# Entries supplied:
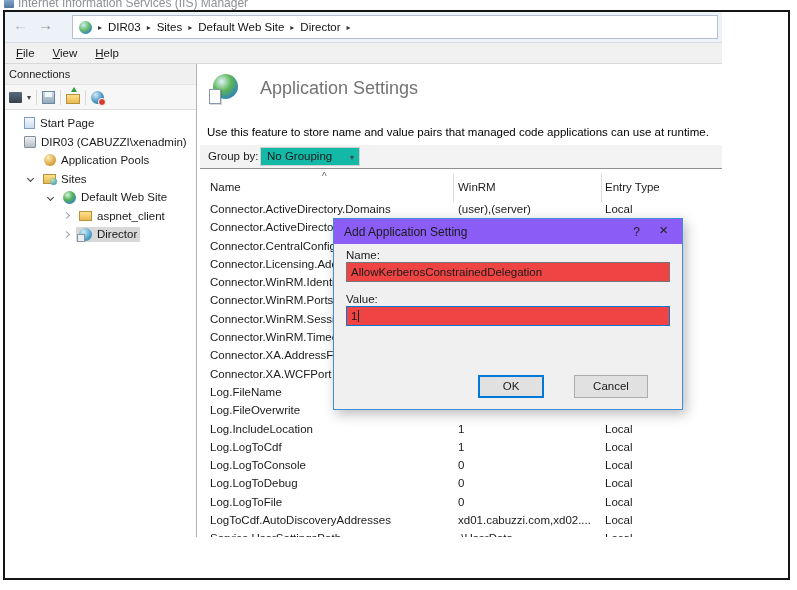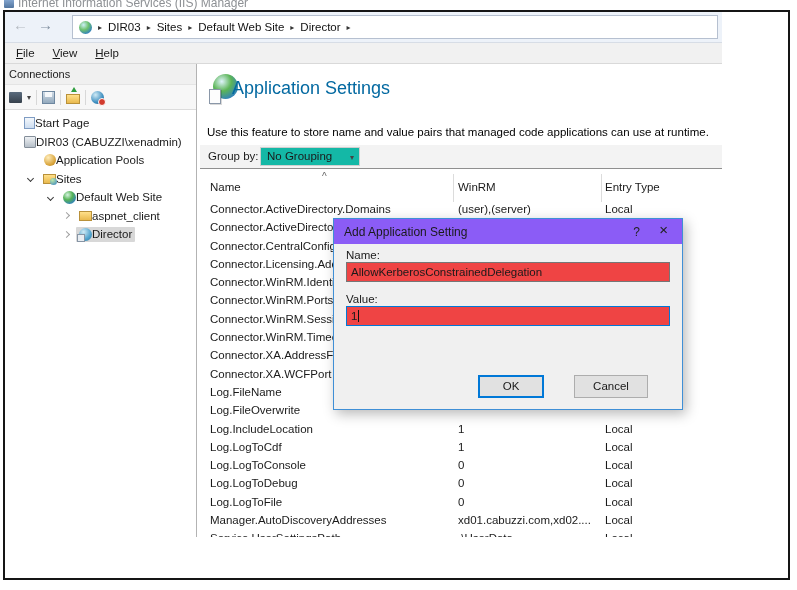"Application Settings" .ftitle { color: #0369a1 -> #737373; left: 32px -> 60px }
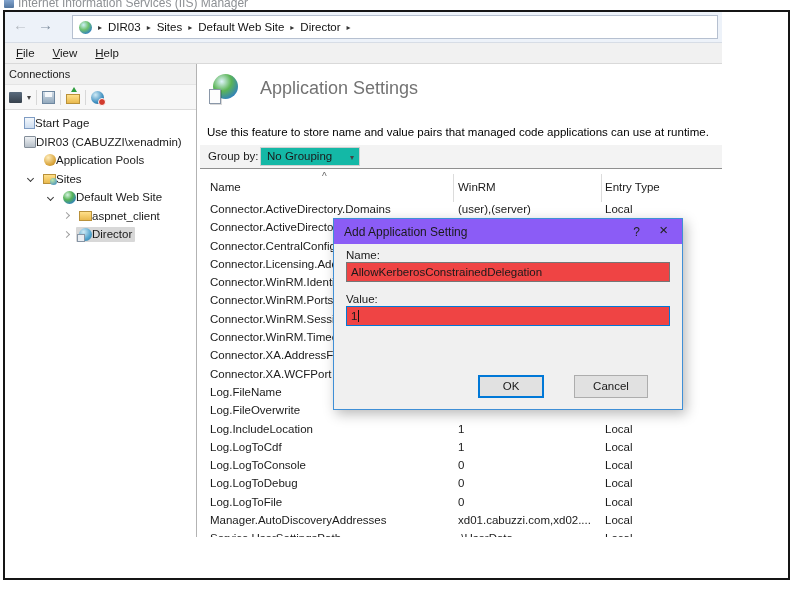"Start Page" .node { gap: none -> 5px }
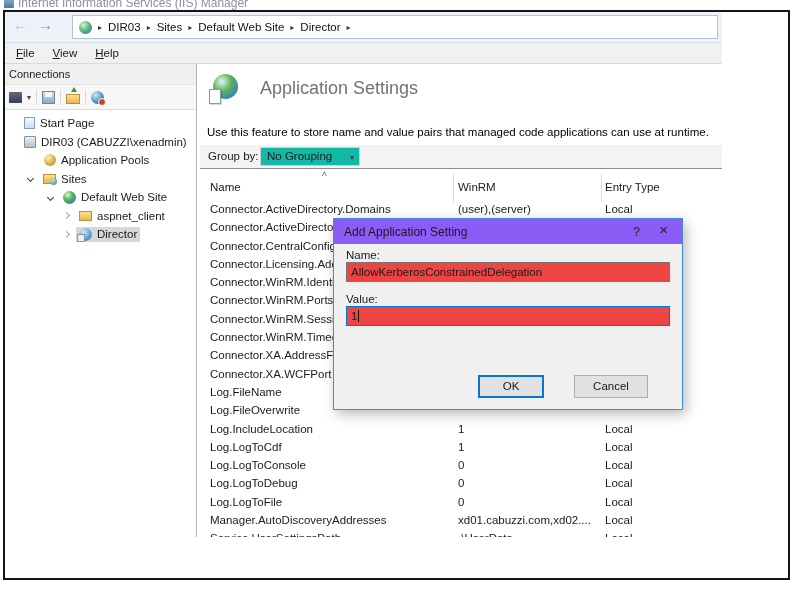"Manager.AutoDiscoveryAddresses" span.cell { text: Manager.AutoDiscoveryAddresses -> LogToCdf.AutoDiscoveryAddresses }
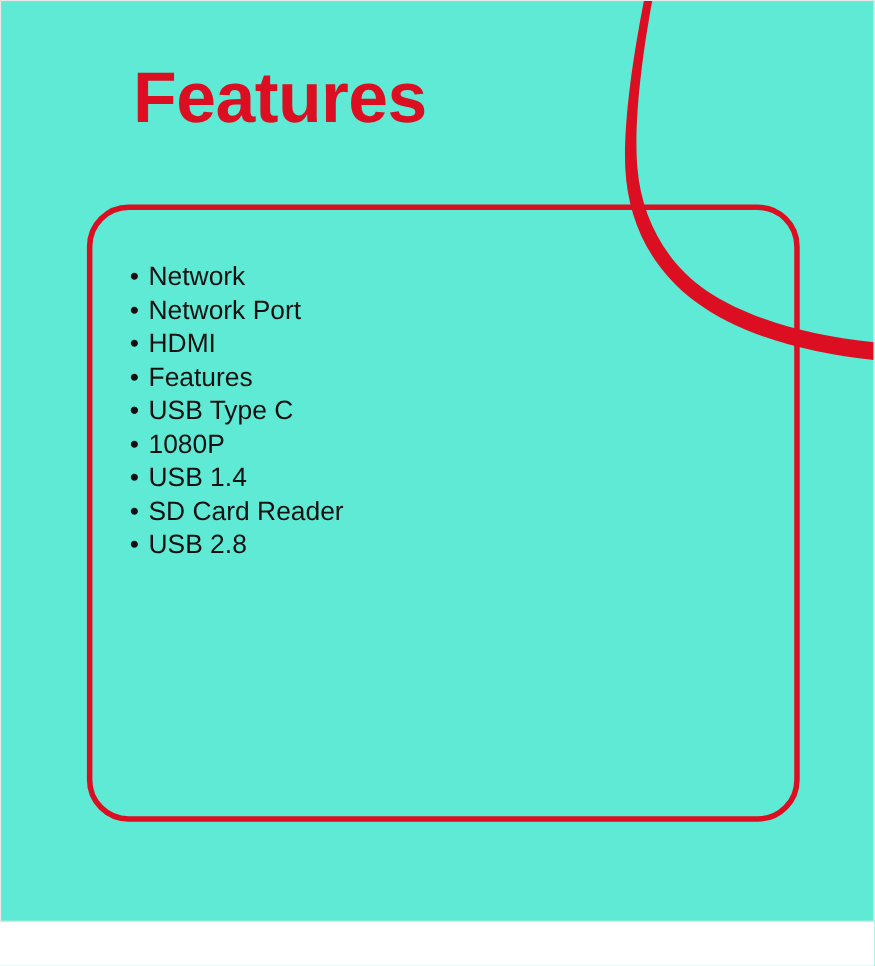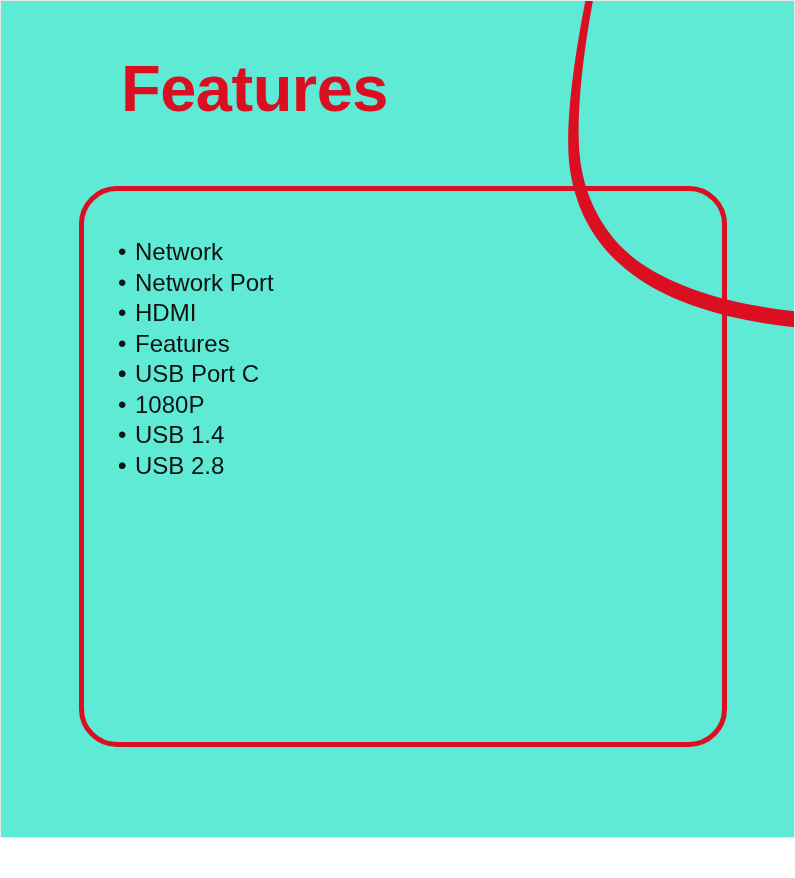"USB Port C" span { text: Port -> Type }
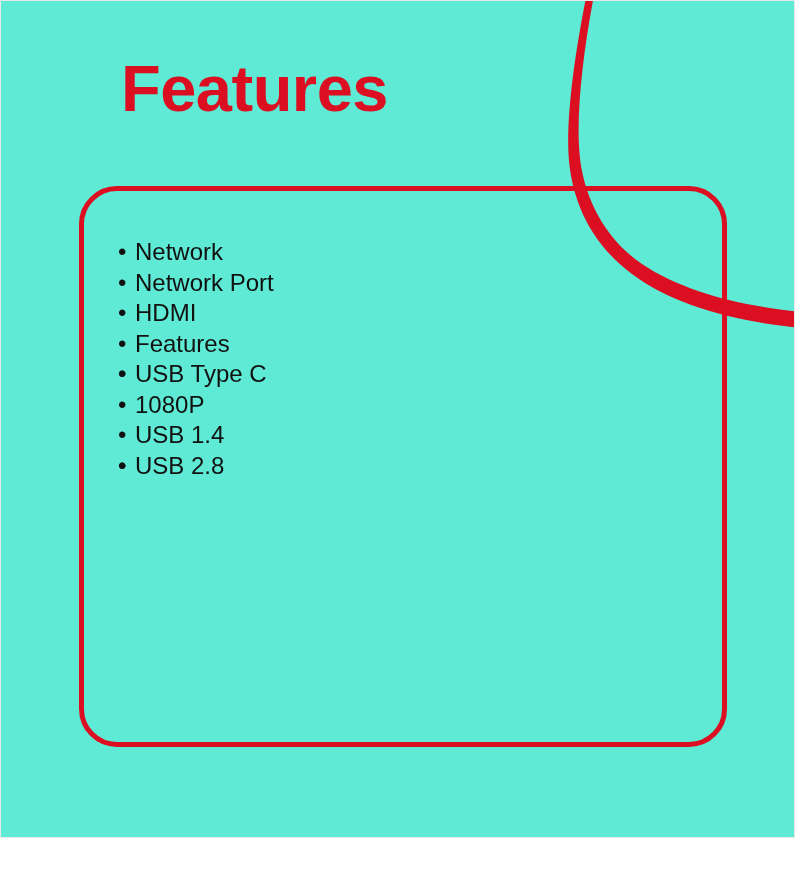"SD Card Reader" span { html: none -> <span>SD Card Reader</span> }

# Exercise requirements:
Every line above should be returned word for word, with the pictures left behind.

# Answer section:
"Application Settings" .ftitle { color: #0369a1 -> #737373; left: 32px -> 60px }
"Start Page" .node { gap: none -> 5px }
"Manager.AutoDiscoveryAddresses" span.cell { text: Manager.AutoDiscoveryAddresses -> LogToCdf.AutoDiscoveryAddresses }
"USB Port C" span { text: Port -> Type }
"SD Card Reader" span { html: none -> <span>SD Card Reader</span> }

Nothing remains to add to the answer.